BEGIN Record set
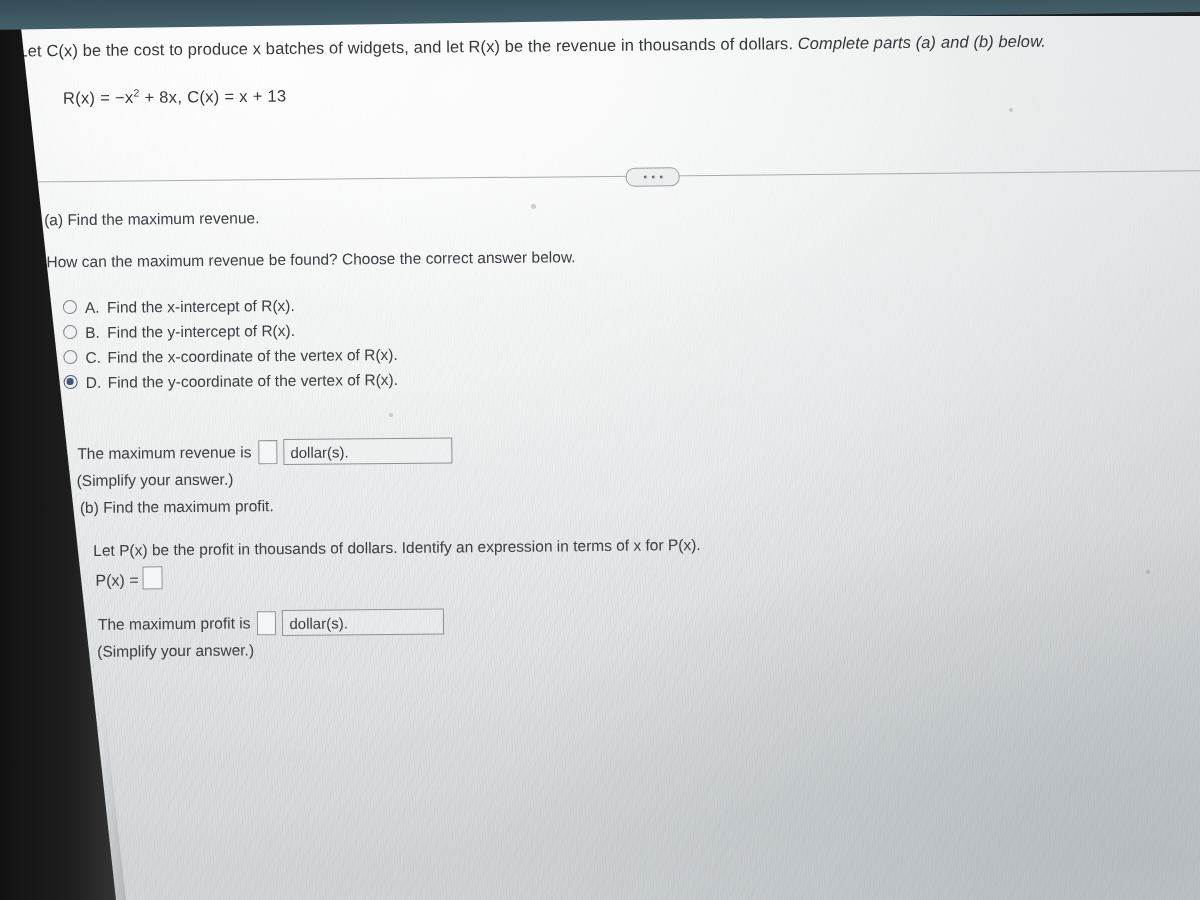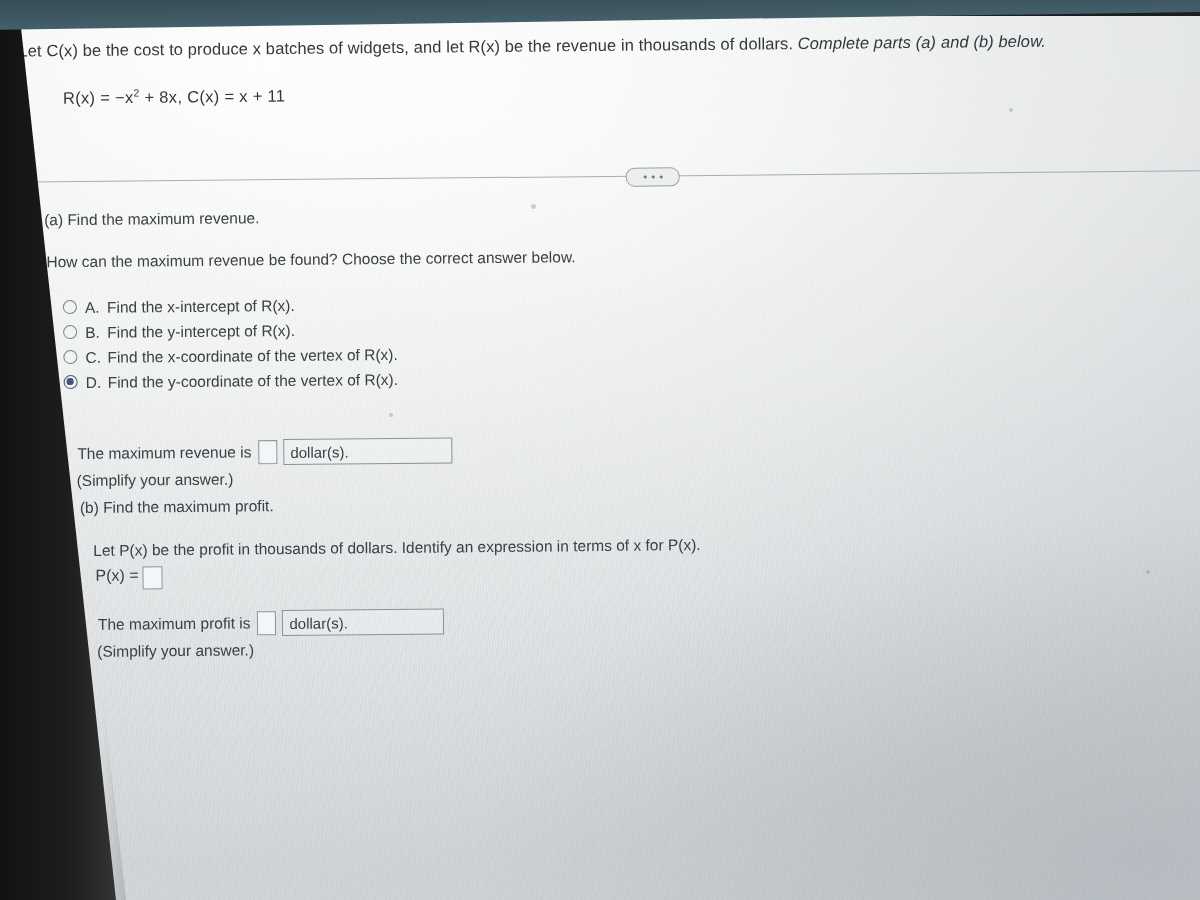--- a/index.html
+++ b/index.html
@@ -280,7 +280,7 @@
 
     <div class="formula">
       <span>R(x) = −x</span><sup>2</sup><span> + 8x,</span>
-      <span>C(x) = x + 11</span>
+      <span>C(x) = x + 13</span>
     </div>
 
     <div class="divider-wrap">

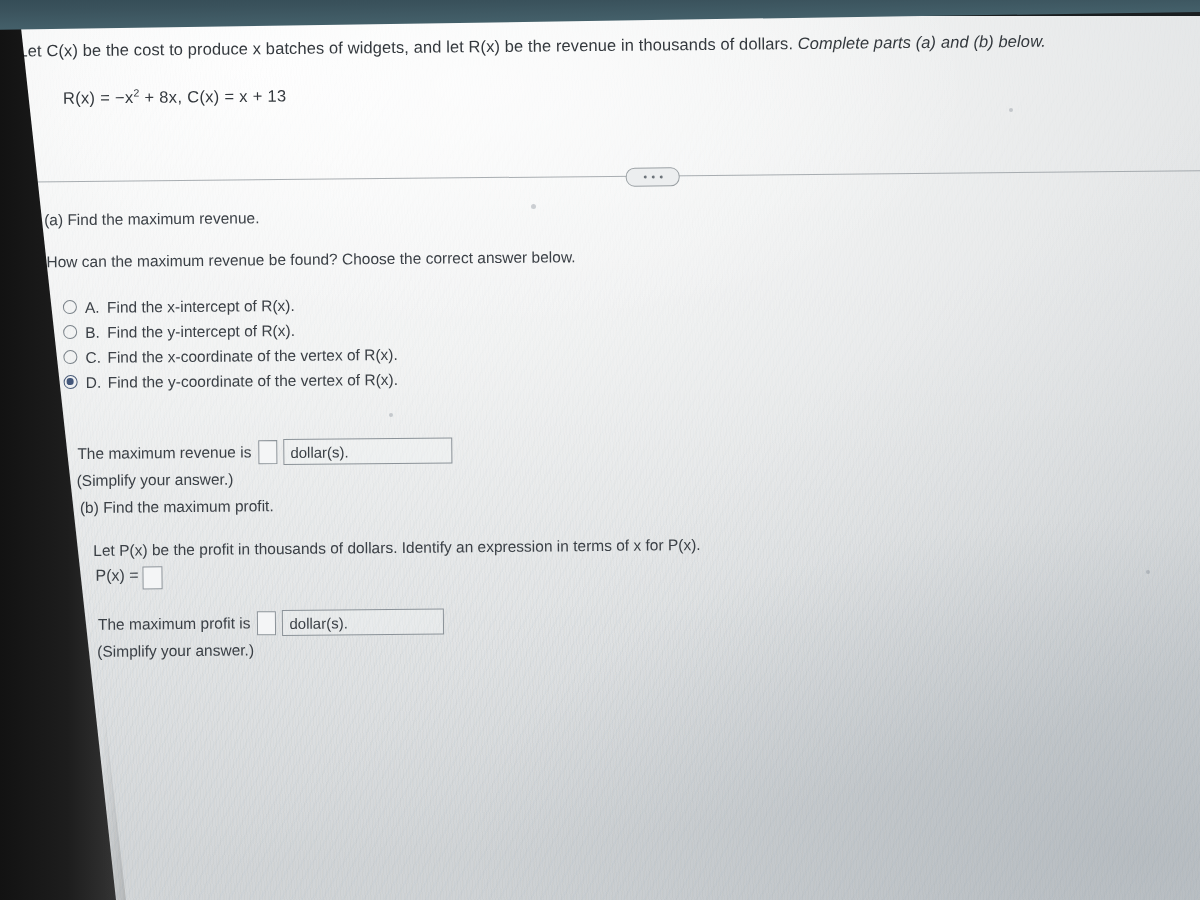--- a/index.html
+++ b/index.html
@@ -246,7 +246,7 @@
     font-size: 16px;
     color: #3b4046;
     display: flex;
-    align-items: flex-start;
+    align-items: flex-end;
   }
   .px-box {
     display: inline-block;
END Record set
▸ Problem to work on
Could you show every line of the listing that holds the string "span"?

▸ Output of the task
       <span>R(x) = −x</span><sup>2</sup><span> + 8x,</span>
-      <span>C(x) = x + 11</span>
+      <span>C(x) = x + 13</span>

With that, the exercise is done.